=== SUPPLIED DATA ===

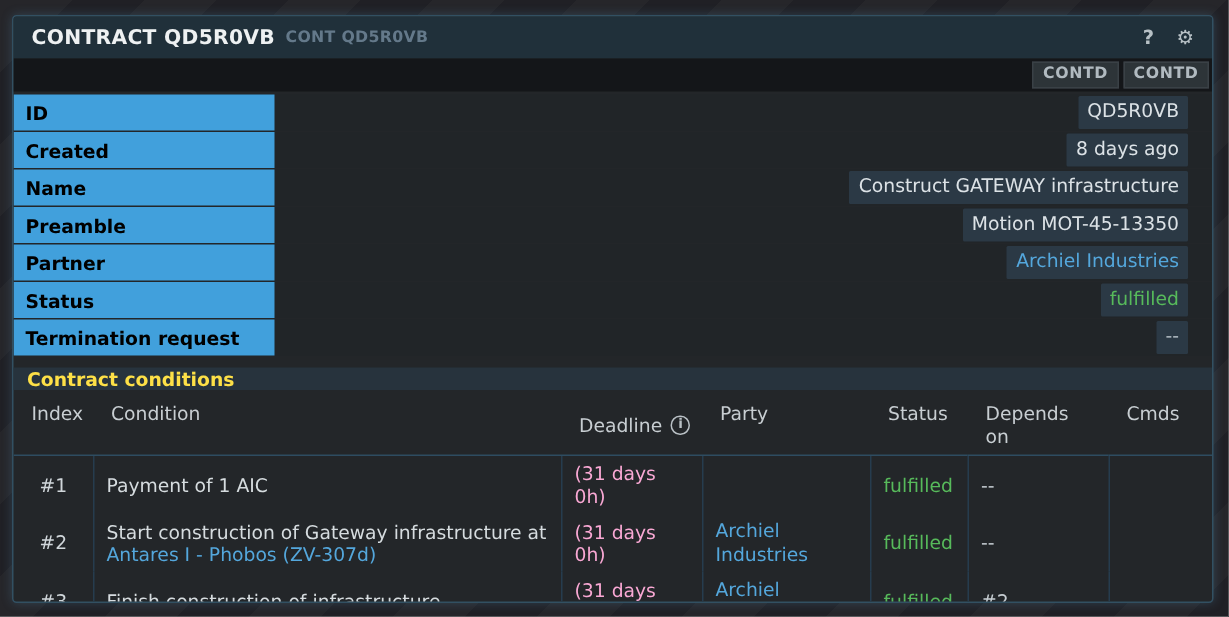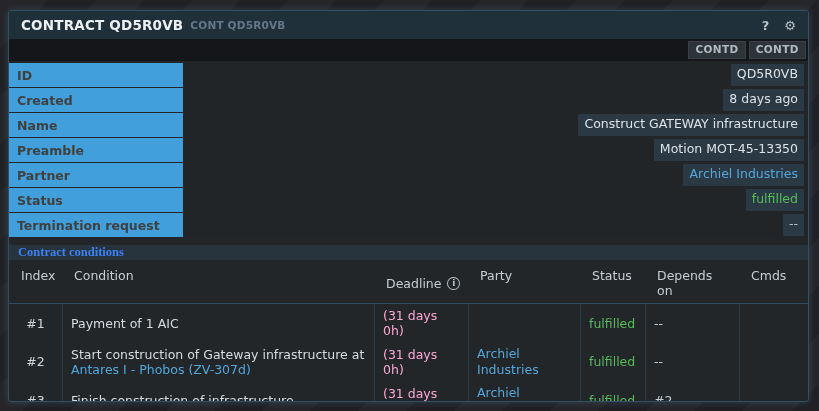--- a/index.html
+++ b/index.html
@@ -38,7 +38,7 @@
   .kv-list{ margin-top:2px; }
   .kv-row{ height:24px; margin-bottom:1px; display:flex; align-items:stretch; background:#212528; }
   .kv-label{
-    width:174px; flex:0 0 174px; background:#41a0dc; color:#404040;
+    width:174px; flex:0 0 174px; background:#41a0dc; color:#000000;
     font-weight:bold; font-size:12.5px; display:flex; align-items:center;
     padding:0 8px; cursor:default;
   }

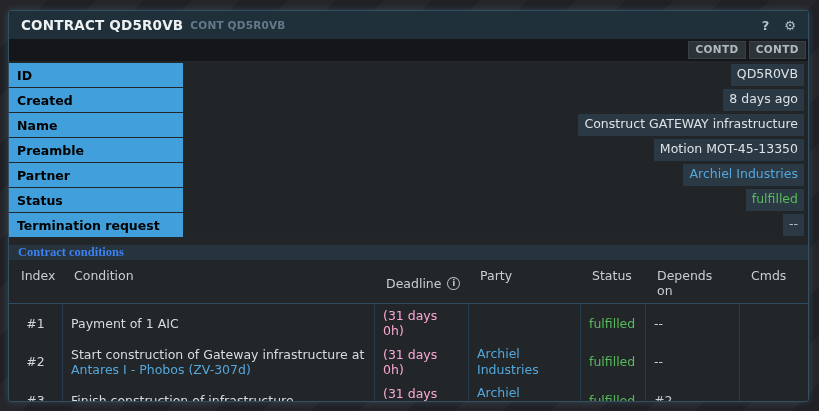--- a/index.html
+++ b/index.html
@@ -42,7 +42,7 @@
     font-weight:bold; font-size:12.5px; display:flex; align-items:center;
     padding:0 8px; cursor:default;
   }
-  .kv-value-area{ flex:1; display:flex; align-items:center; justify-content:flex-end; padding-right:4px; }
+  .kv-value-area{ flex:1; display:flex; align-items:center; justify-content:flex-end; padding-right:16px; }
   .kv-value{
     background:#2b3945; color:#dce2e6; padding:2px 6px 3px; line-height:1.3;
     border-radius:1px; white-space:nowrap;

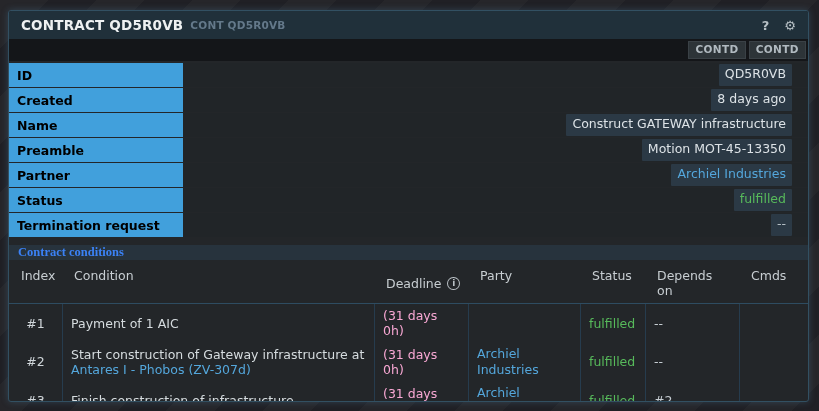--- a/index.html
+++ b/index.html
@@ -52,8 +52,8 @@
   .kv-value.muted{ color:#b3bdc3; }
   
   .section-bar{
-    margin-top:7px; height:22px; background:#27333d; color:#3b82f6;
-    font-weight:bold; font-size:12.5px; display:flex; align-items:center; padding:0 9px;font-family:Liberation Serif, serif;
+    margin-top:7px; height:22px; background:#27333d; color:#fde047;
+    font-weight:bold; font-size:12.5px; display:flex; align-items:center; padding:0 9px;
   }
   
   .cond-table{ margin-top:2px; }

===

_PROMPT:_ Go through the entries and retype each one exactly, skipping any image.

_ANSWER SECTION:_
--- a/index.html
+++ b/index.html
@@ -38,7 +38,7 @@
   .kv-list{ margin-top:2px; }
   .kv-row{ height:24px; margin-bottom:1px; display:flex; align-items:stretch; background:#212528; }
   .kv-label{
-    width:174px; flex:0 0 174px; background:#41a0dc; color:#404040;
+    width:174px; flex:0 0 174px; background:#41a0dc; color:#000000;
     font-weight:bold; font-size:12.5px; display:flex; align-items:center;
     padding:0 8px; cursor:default;
   }

--- a/index.html
+++ b/index.html
@@ -42,7 +42,7 @@
     font-weight:bold; font-size:12.5px; display:flex; align-items:center;
     padding:0 8px; cursor:default;
   }
-  .kv-value-area{ flex:1; display:flex; align-items:center; justify-content:flex-end; padding-right:4px; }
+  .kv-value-area{ flex:1; display:flex; align-items:center; justify-content:flex-end; padding-right:16px; }
   .kv-value{
     background:#2b3945; color:#dce2e6; padding:2px 6px 3px; line-height:1.3;
     border-radius:1px; white-space:nowrap;

--- a/index.html
+++ b/index.html
@@ -52,8 +52,8 @@
   .kv-value.muted{ color:#b3bdc3; }
   
   .section-bar{
-    margin-top:7px; height:22px; background:#27333d; color:#3b82f6;
-    font-weight:bold; font-size:12.5px; display:flex; align-items:center; padding:0 9px;font-family:Liberation Serif, serif;
+    margin-top:7px; height:22px; background:#27333d; color:#fde047;
+    font-weight:bold; font-size:12.5px; display:flex; align-items:center; padding:0 9px;
   }
   
   .cond-table{ margin-top:2px; }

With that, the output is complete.